» **What this task involves**:
From the entries below, write out exactly the lines between the line holding "Kendua | Garlic Production Normalized: 642.20" and the line holding "Purbadhala | Garlic Production: 28 -> 29", inclusive, excluding any pictures.

[Itemized modification records]

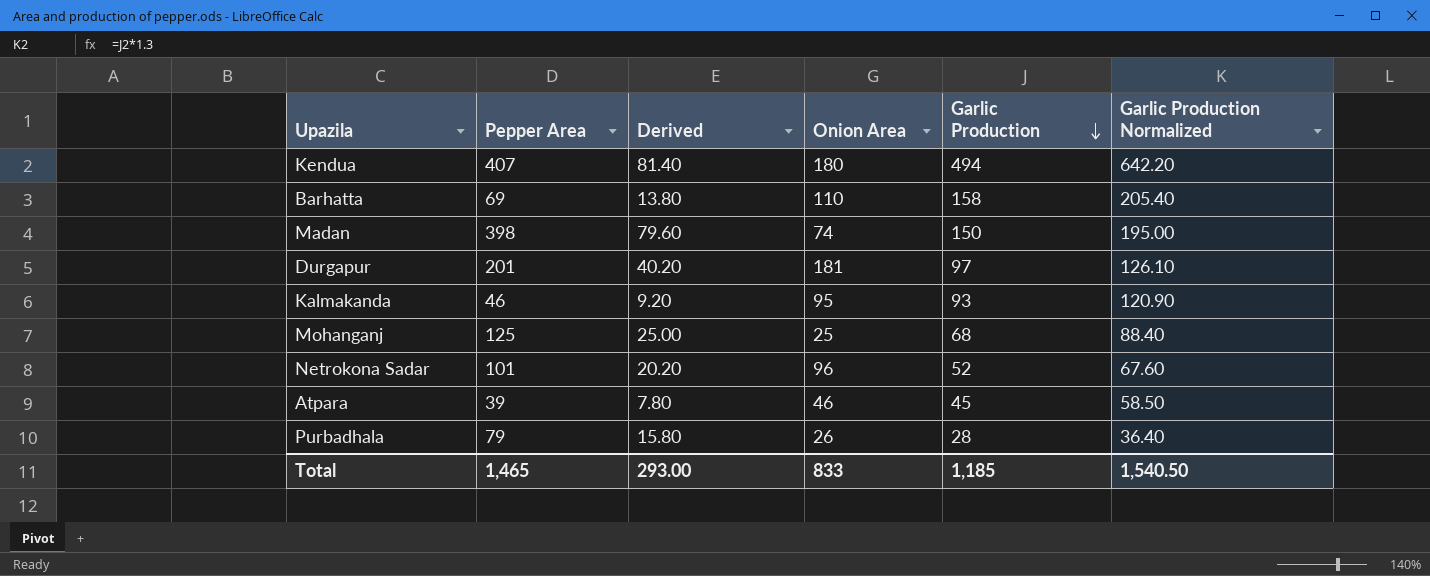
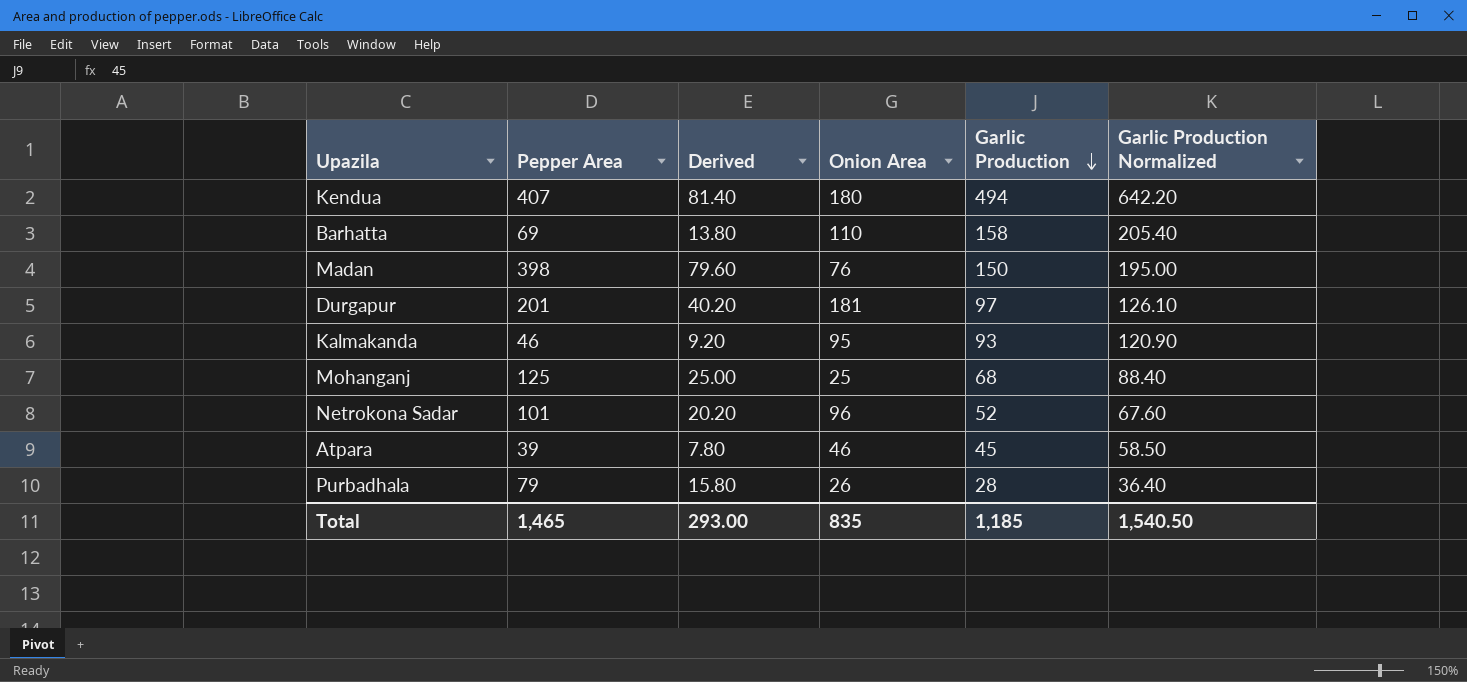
Madan | Onion Area: 74 -> 76
Total | Onion Area: 833 -> 835

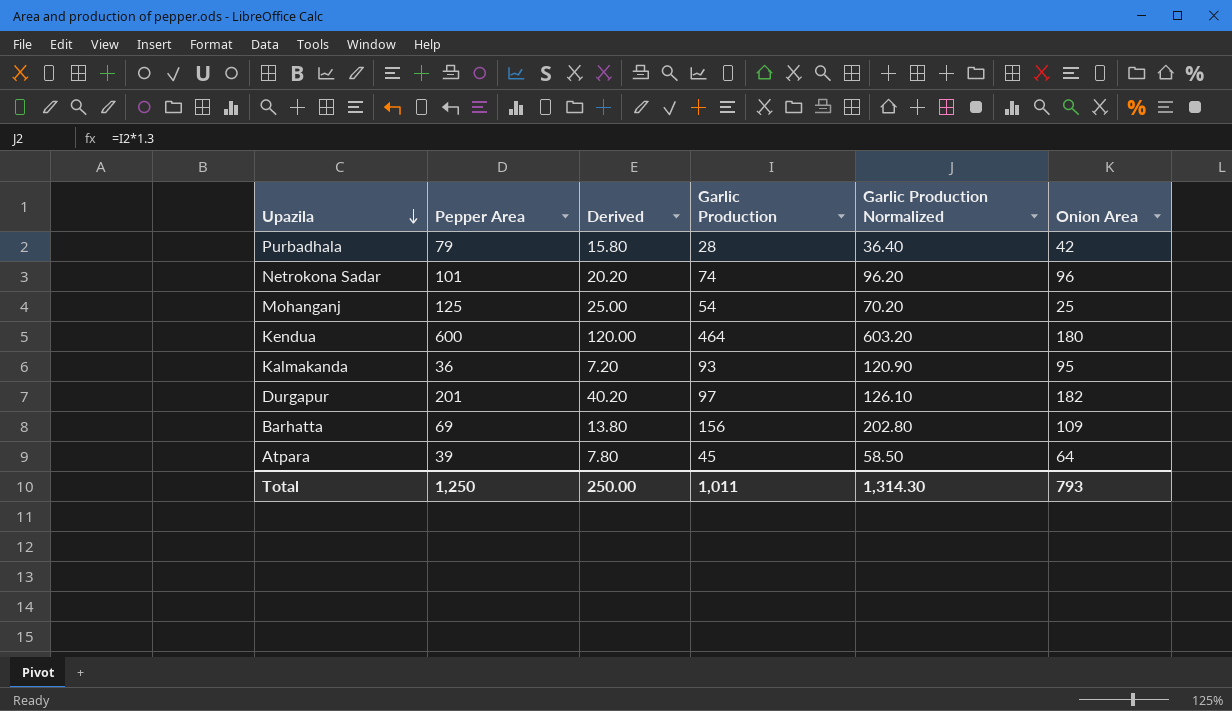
row order: Garlic Production descending -> Upazila descending
column Onion Area | position: 4 -> 6
row Madan: 398 | 79.60 | 76 | 150 | 195.00 -> none
Purbadhala | Onion Area: 26 -> 42
Netrokona Sadar | Garlic Production: 52 -> 74
Netrokona Sadar | Garlic Production Normalized: 67.60 -> 96.20
Mohanganj | Garlic Production: 68 -> 54
Mohanganj | Garlic Production Normalized: 88.40 -> 70.20
Kendua | Pepper Area: 407 -> 600
Kendua | Derived: 81.40 -> 120.00
Kendua | Garlic Production: 494 -> 464
Kendua | Garlic Production Normalized: 642.20 -> 603.20
Kalmakanda | Pepper Area: 46 -> 36
Kalmakanda | Derived: 9.20 -> 7.20
Durgapur | Onion Area: 181 -> 182
Barhatta | Garlic Production: 158 -> 156
Barhatta | Garlic Production Normalized: 205.40 -> 202.80
Barhatta | Onion Area: 110 -> 109
Atpara | Onion Area: 46 -> 64
Total | Pepper Area: 1,465 -> 1,250
Total | Derived: 293.00 -> 250.00
Total | Garlic Production: 1,185 -> 1,011
Total | Garlic Production Normalized: 1,540.50 -> 1,314.30
Total | Onion Area: 835 -> 793

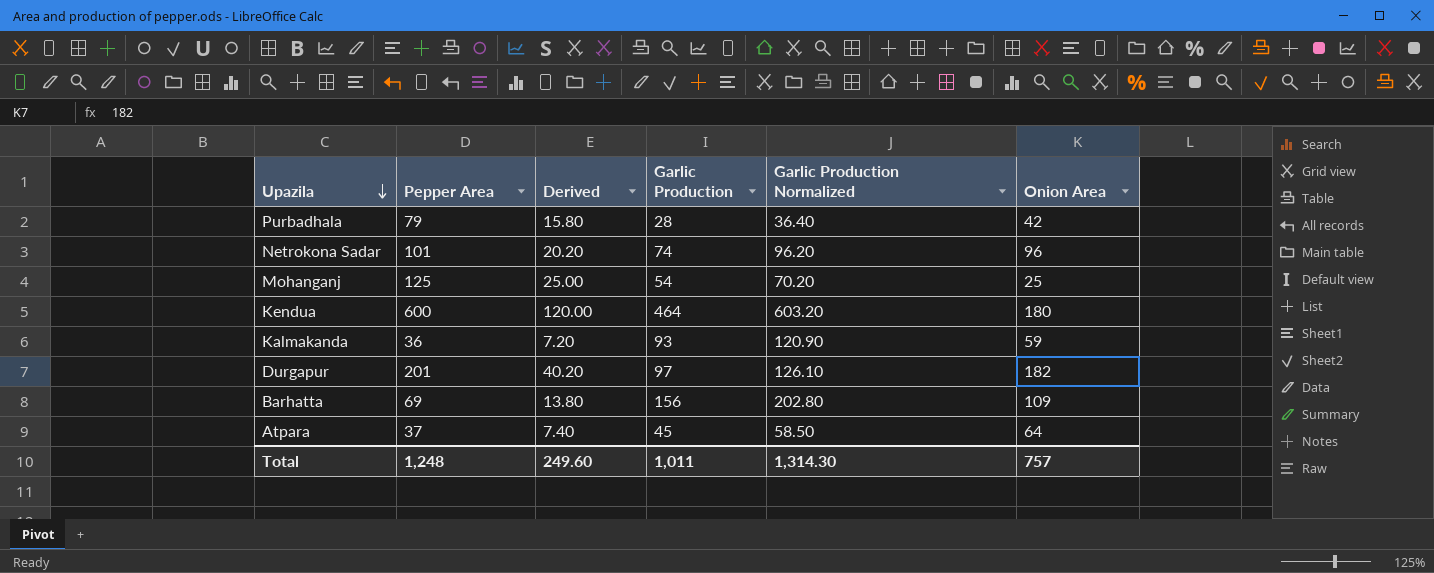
Kalmakanda | Onion Area: 95 -> 59
Atpara | Pepper Area: 39 -> 37
Atpara | Derived: 7.80 -> 7.40
Total | Pepper Area: 1,250 -> 1,248
Total | Derived: 250.00 -> 249.60
Total | Onion Area: 793 -> 757

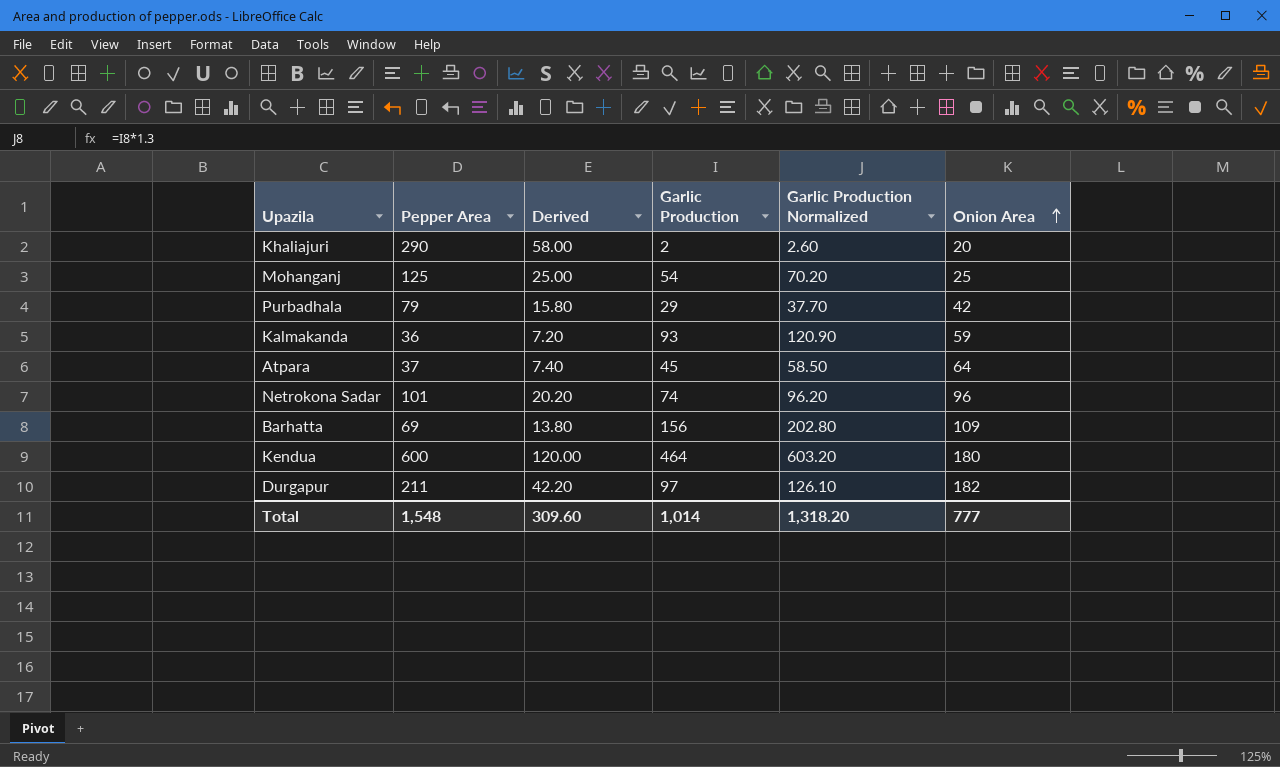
row order: Upazila descending -> Onion Area ascending
row Khaliajuri: none -> 290 | 58.00 | 2 | 2.60 | 20
Purbadhala | Garlic Production: 28 -> 29
Purbadhala | Garlic Production Normalized: 36.40 -> 37.70
Durgapur | Pepper Area: 201 -> 211
Durgapur | Derived: 40.20 -> 42.20
Total | Pepper Area: 1,248 -> 1,548
Total | Derived: 249.60 -> 309.60
Total | Garlic Production: 1,011 -> 1,014
Total | Garlic Production Normalized: 1,314.30 -> 1,318.20
Total | Onion Area: 757 -> 777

» **Response to this exercise**:
Kendua | Garlic Production Normalized: 642.20 -> 603.20
Kalmakanda | Pepper Area: 46 -> 36
Kalmakanda | Derived: 9.20 -> 7.20
Durgapur | Onion Area: 181 -> 182
Barhatta | Garlic Production: 158 -> 156
Barhatta | Garlic Production Normalized: 205.40 -> 202.80
Barhatta | Onion Area: 110 -> 109
Atpara | Onion Area: 46 -> 64
Total | Pepper Area: 1,465 -> 1,250
Total | Derived: 293.00 -> 250.00
Total | Garlic Production: 1,185 -> 1,011
Total | Garlic Production Normalized: 1,540.50 -> 1,314.30
Total | Onion Area: 835 -> 793

Kalmakanda | Onion Area: 95 -> 59
Atpara | Pepper Area: 39 -> 37
Atpara | Derived: 7.80 -> 7.40
Total | Pepper Area: 1,250 -> 1,248
Total | Derived: 250.00 -> 249.60
Total | Onion Area: 793 -> 757

row order: Upazila descending -> Onion Area ascending
row Khaliajuri: none -> 290 | 58.00 | 2 | 2.60 | 20
Purbadhala | Garlic Production: 28 -> 29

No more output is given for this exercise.